*REQUIRED WORK*
Search the records below for the line containing "subtotal: 573.50 -> 554.75". Write out that line and every line after it exactly as written.

*DATA FOR THE TASK*
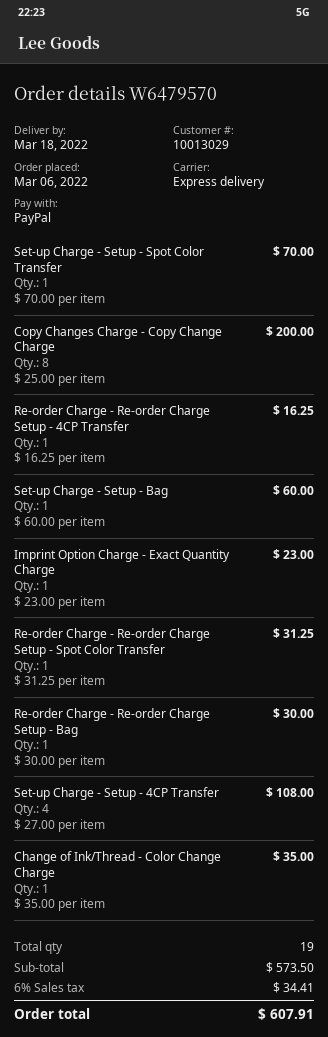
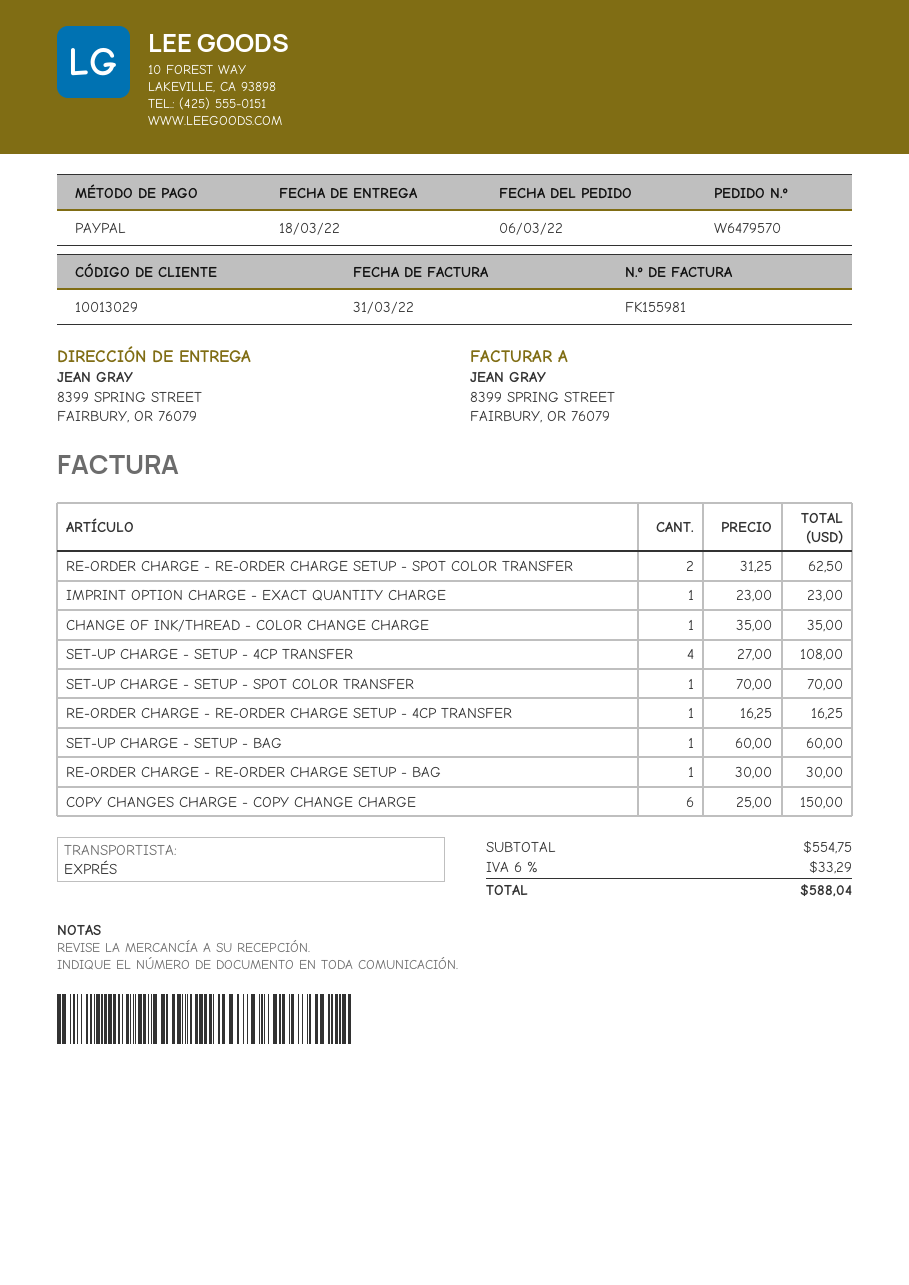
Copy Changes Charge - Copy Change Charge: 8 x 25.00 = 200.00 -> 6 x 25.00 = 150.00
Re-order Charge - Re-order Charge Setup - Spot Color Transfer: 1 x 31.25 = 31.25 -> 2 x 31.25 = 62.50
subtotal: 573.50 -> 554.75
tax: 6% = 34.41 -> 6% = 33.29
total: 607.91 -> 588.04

*ANSWER BELOW*
subtotal: 573.50 -> 554.75
tax: 6% = 34.41 -> 6% = 33.29
total: 607.91 -> 588.04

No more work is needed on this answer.